• **What needs to be done**
Would you find each line in the entries below with the string "perl" and copy it?

• **Data for processing**
####

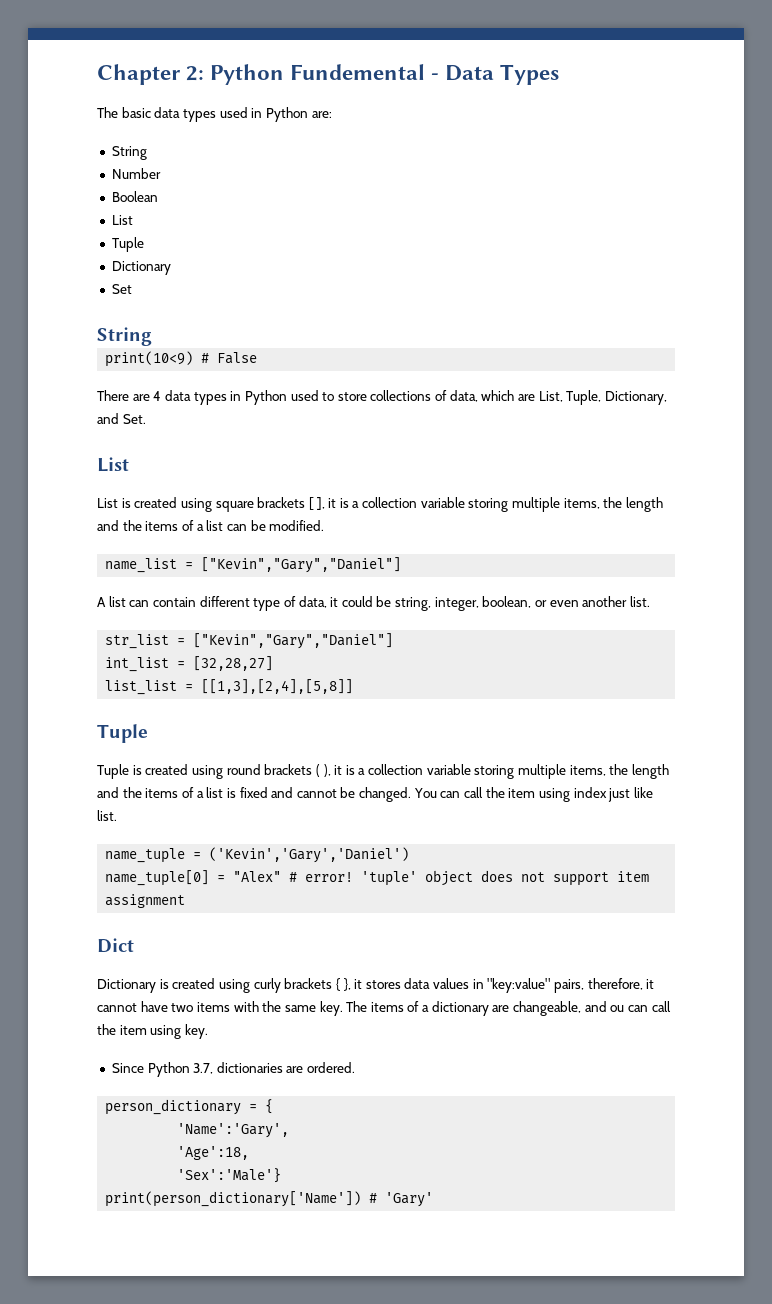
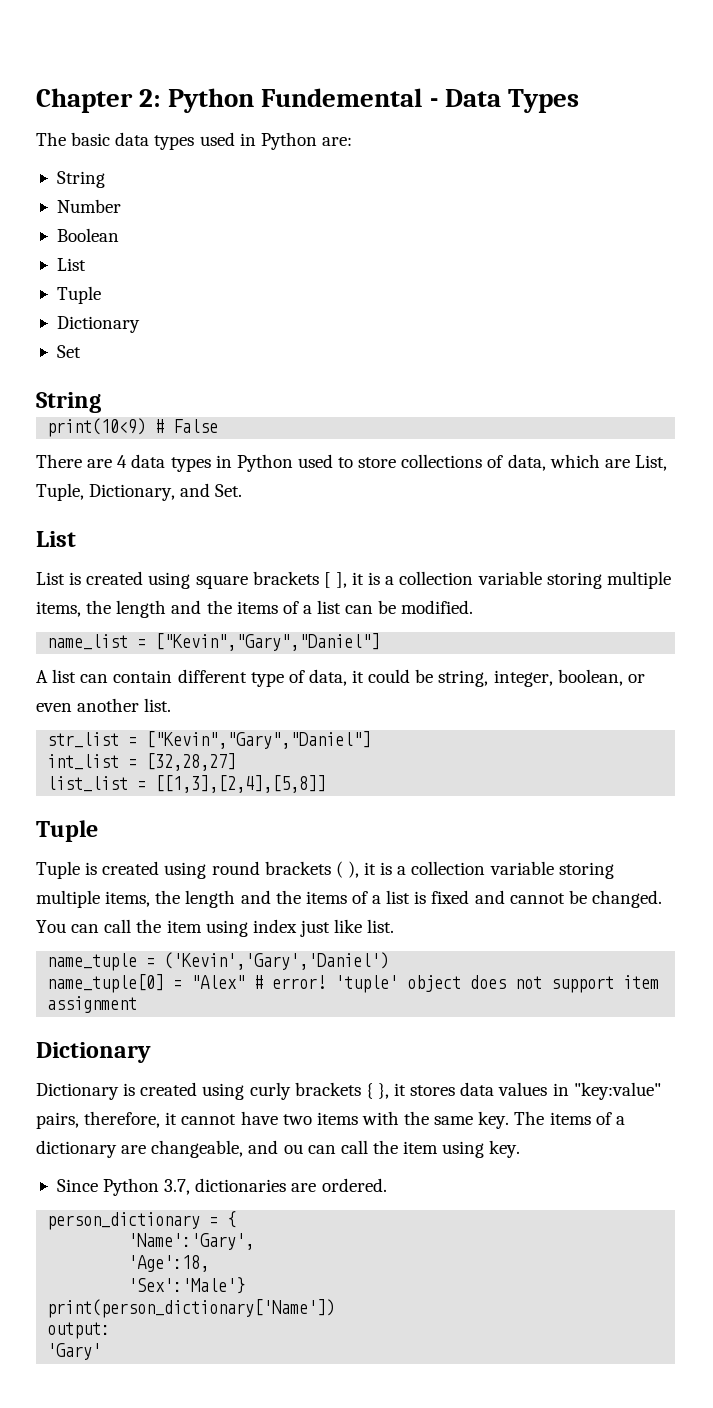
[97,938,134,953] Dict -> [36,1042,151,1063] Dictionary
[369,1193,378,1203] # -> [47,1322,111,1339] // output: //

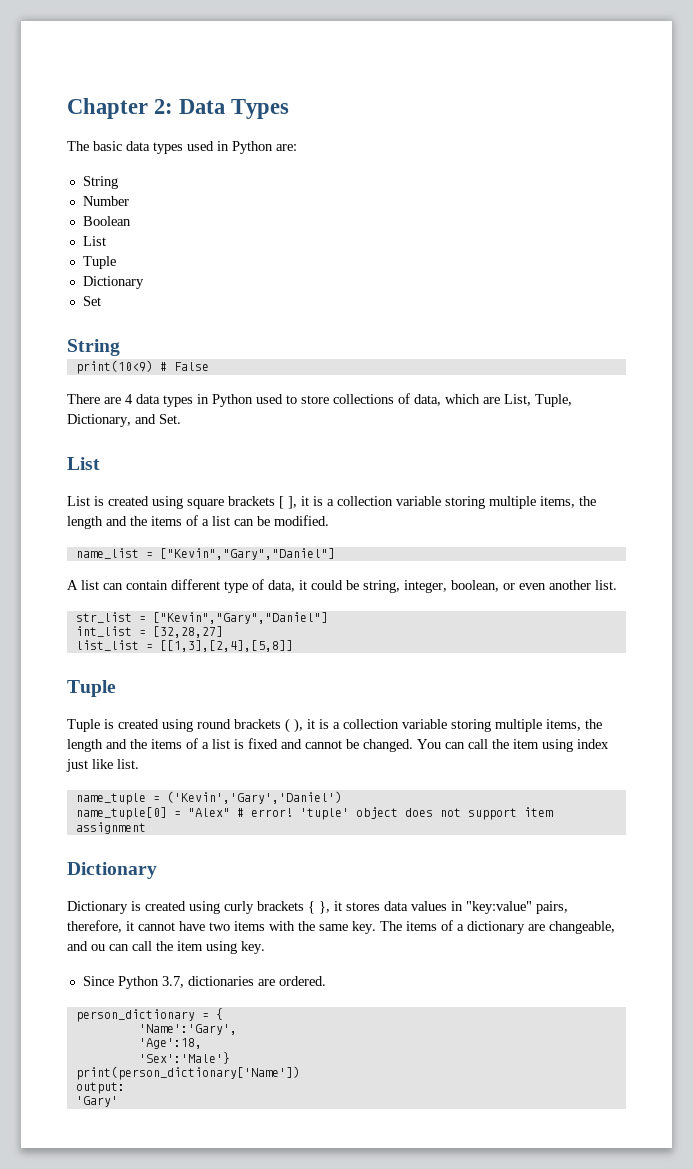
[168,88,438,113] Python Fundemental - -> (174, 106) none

####

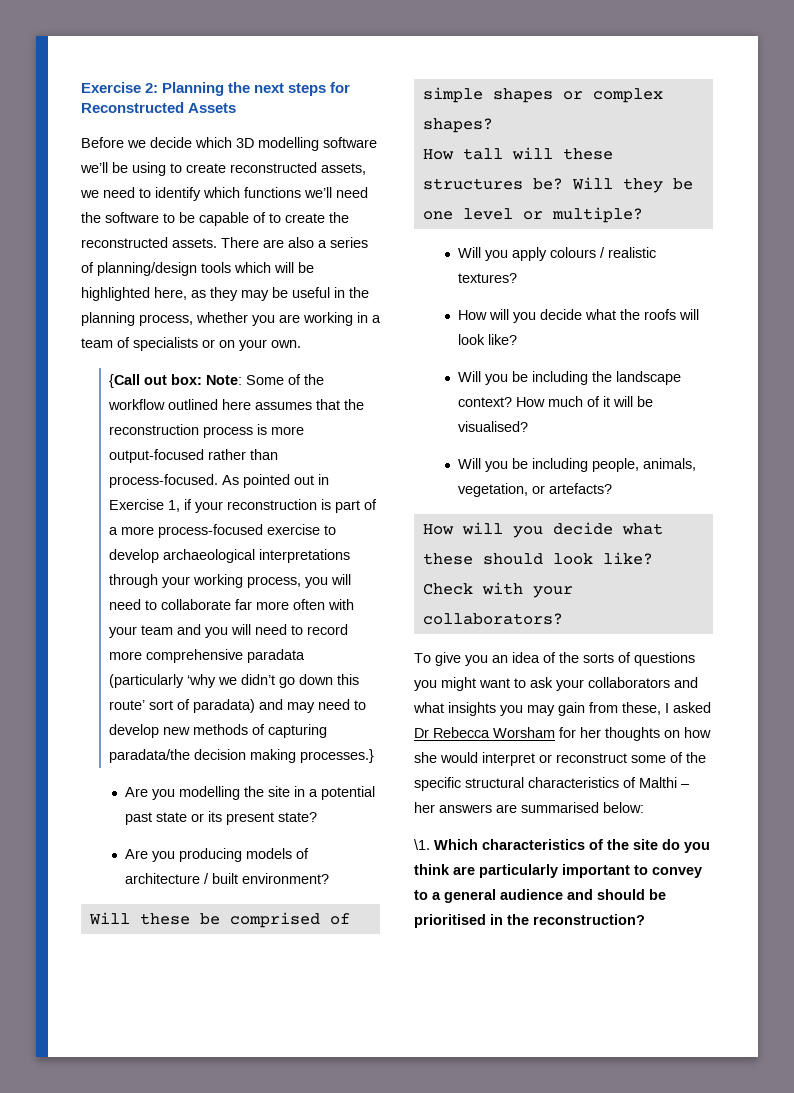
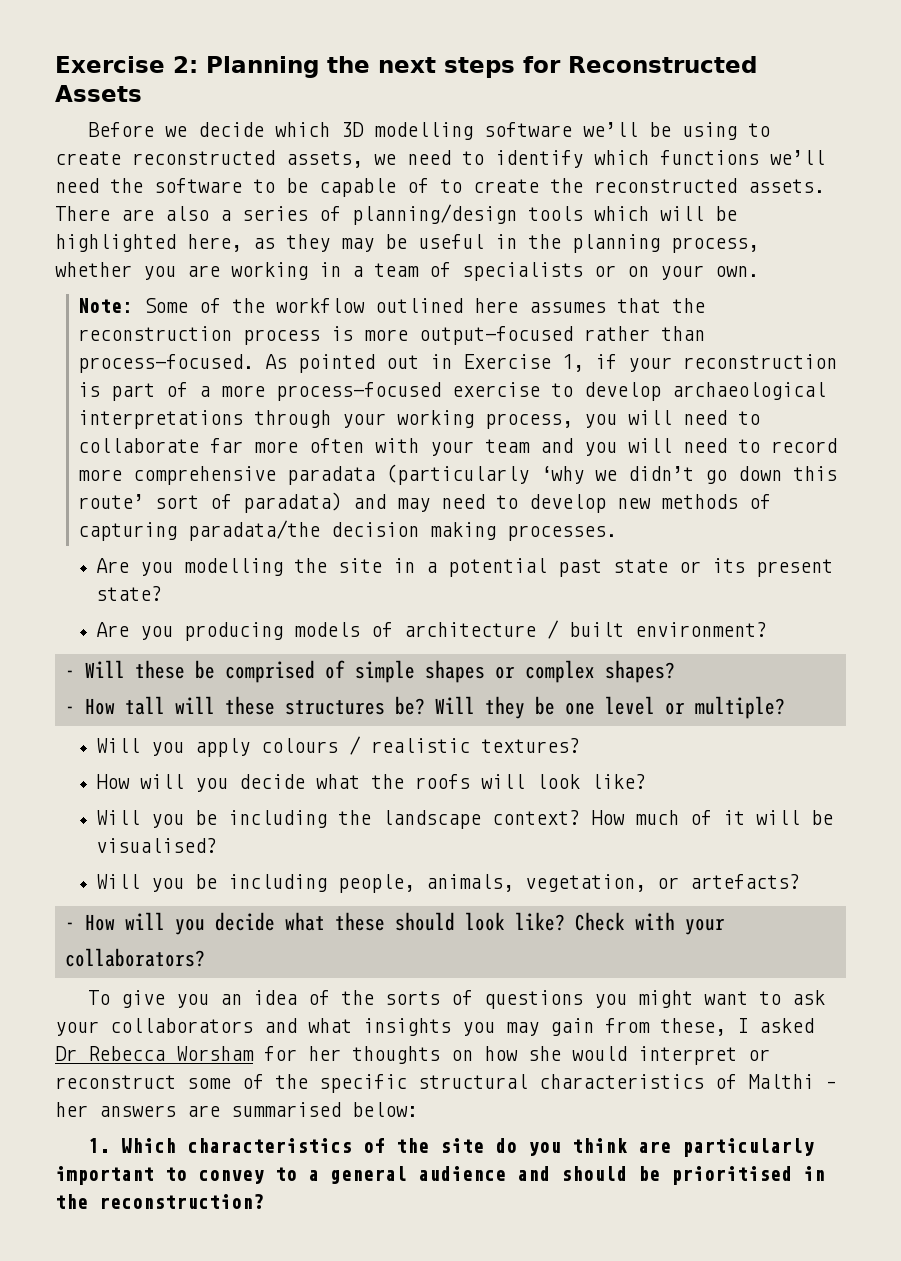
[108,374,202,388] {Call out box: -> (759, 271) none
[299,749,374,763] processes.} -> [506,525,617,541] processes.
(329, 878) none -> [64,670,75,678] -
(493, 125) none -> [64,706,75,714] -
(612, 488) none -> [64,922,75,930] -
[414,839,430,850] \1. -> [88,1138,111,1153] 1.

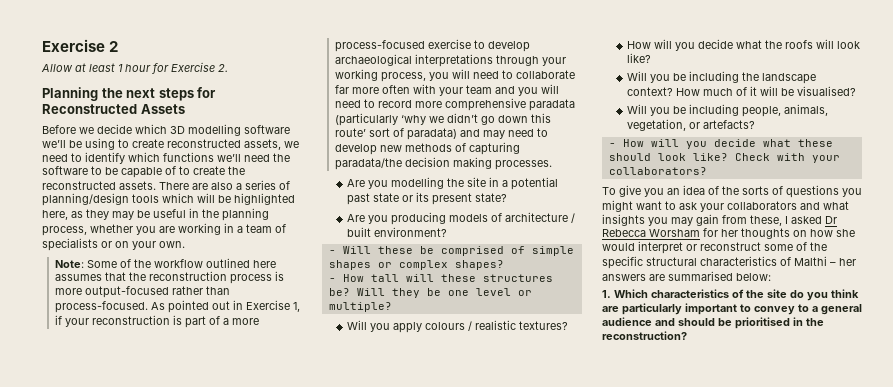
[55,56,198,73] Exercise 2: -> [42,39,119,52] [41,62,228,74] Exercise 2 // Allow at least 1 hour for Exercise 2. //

####

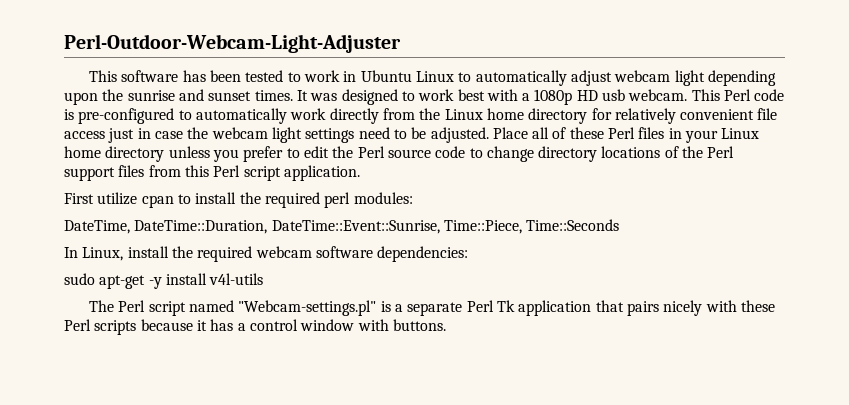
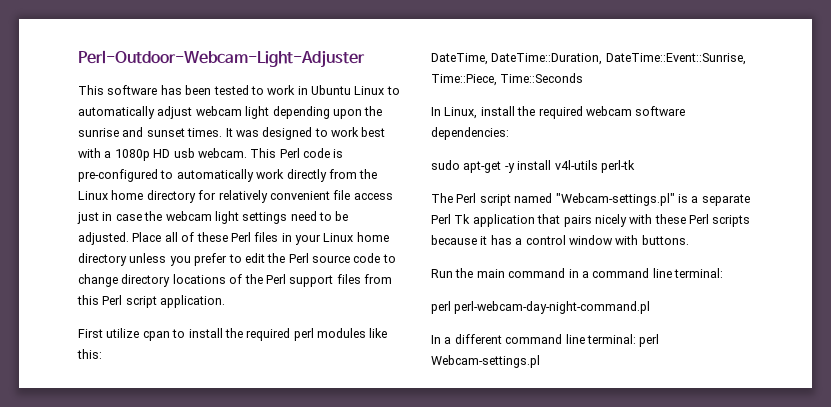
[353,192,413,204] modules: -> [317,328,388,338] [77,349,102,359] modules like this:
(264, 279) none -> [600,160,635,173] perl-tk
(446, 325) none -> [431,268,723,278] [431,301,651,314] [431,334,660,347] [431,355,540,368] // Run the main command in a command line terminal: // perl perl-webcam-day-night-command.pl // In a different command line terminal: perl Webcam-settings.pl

####

• **The answer**
(264, 279) none -> [600,160,635,173] perl-tk
(446, 325) none -> [431,268,723,278] [431,301,651,314] [431,334,660,347] [431,355,540,368] // Run the main command in a command line terminal: // perl perl-webcam-day-night-command.pl // In a different command line terminal: perl Webcam-settings.pl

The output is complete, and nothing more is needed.